1. In order to support at operational level the coordinated management of major incidents affecting Union entities and to contribute to the regular exchange of relevant information among Union entities and with Member States, the IICB shall, pursuant to Article 11, point (q), establish a cyber crisis management plan based on the activities referred to in Article 22(2), in close cooperation with CERT-EU and ENISA. The cyber crisis management plan shall include at least the following elements:

(a) arrangements concerning coordination and information flow among Union entities for the management of major incidents at operational level;

(b) common standard operating procedures (SOPs);

(c) a common taxonomy of major incident severity and crisis triggering points;

(d) regular exercises;

(e) secure communication channels that are to be used.

2. The Commission representative in the IICB shall, subject to the cyber crisis management plan established pursuant to paragraph 1 of this Article and without prejudice to Article 16(2), first subparagraph, of Directive (EU) 2022/2555, be the point of contact for the sharing of relevant information in relation to major incidents with EU-CyCLONe.

3. CERT-EU shall coordinate among the Union entities the management of major incidents.

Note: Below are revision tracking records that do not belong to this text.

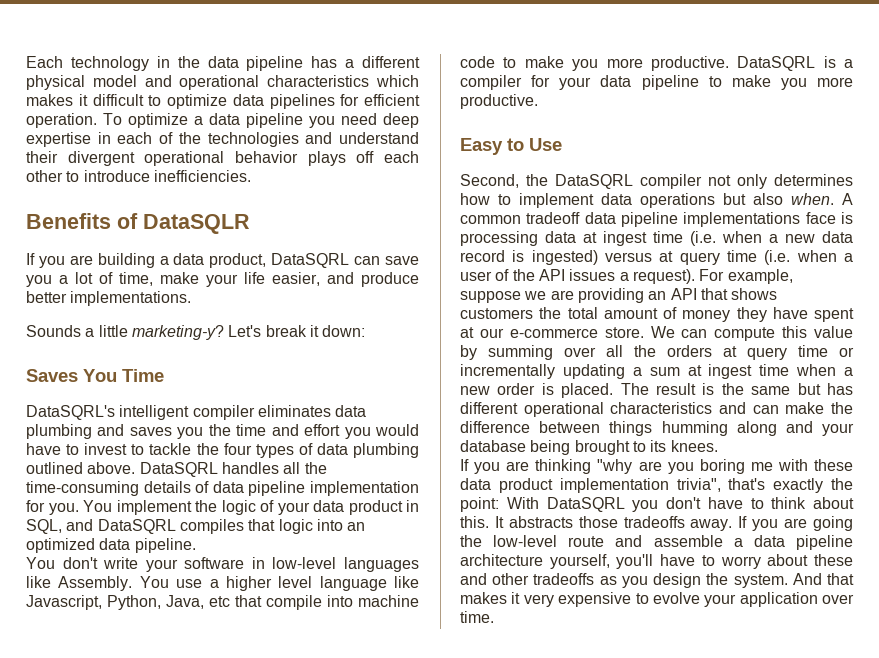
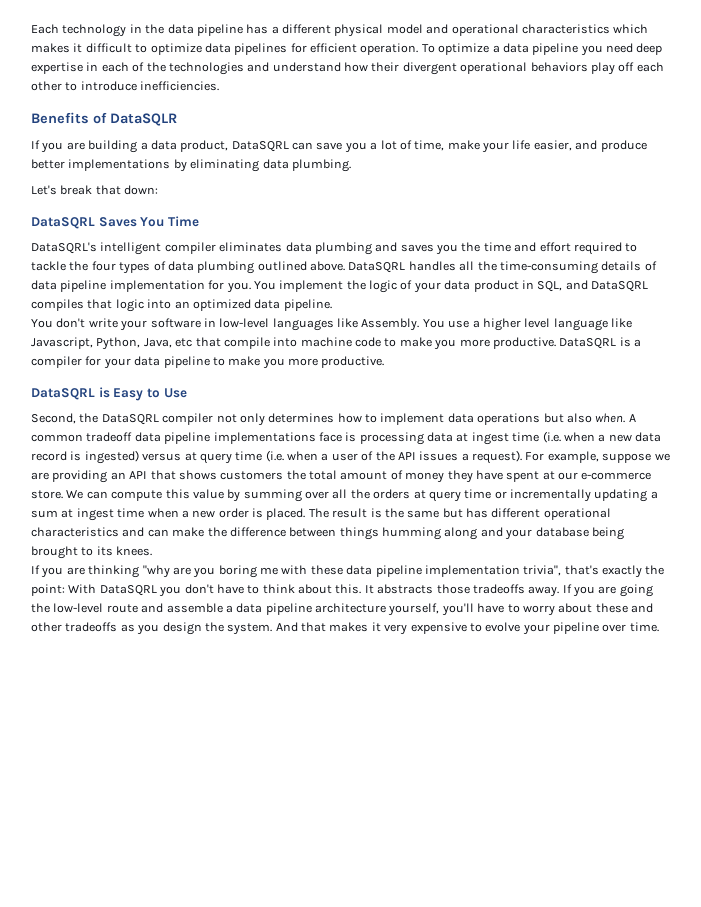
- To optimize a data pipeline you need deep expertise in each of the technologies and understand their divergent operational behavior plays off each other to introduce inefficiencies.
+ To optimize a data pipeline you need deep expertise in each of the technologies and understand how their divergent operational behaviors play off each other to introduce inefficiencies.
- If you are building a data product, DataSQRL can save you a lot of time, make your life easier, and produce better implementations.
- Sounds a little marketing-y? Let's break it down:
+ If you are building a data product, DataSQRL can save you a lot of time, make your life easier, and produce better implementations by eliminating data plumbing.
+ Let's break that down:
- Saves You Time
+ DataSQRL Saves You Time
- DataSQRL's intelligent compiler eliminates data plumbing and saves you the time and effort you would have to invest to tackle the four types of data plumbing outlined above.
+ DataSQRL's intelligent compiler eliminates data plumbing and saves you the time and effort required to tackle the four types of data plumbing outlined above.
- Easy to Use
+ DataSQRL is Easy to Use
- If you are thinking "why are you boring me with these data product implementation trivia", that's exactly the point: With DataSQRL you don't have to think about this.
+ If you are thinking "why are you boring me with these data pipeline implementation trivia", that's exactly the point: With DataSQRL you don't have to think about this.
- And that makes it very expensive to evolve your application over time.
+ And that makes it very expensive to evolve your pipeline over time.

It shall maintain an inventory of the available technical expertise that would be needed for incident response in the event of major incidents and assist the IICB in coordinating Union entities’ cyber crisis management plans for major incidents referred to in Article 9(2).

4. The Union entities shall contribute to the inventory of technical expertise by providing an annually updated list of experts available within their respective organisations detailing their specific technical skills.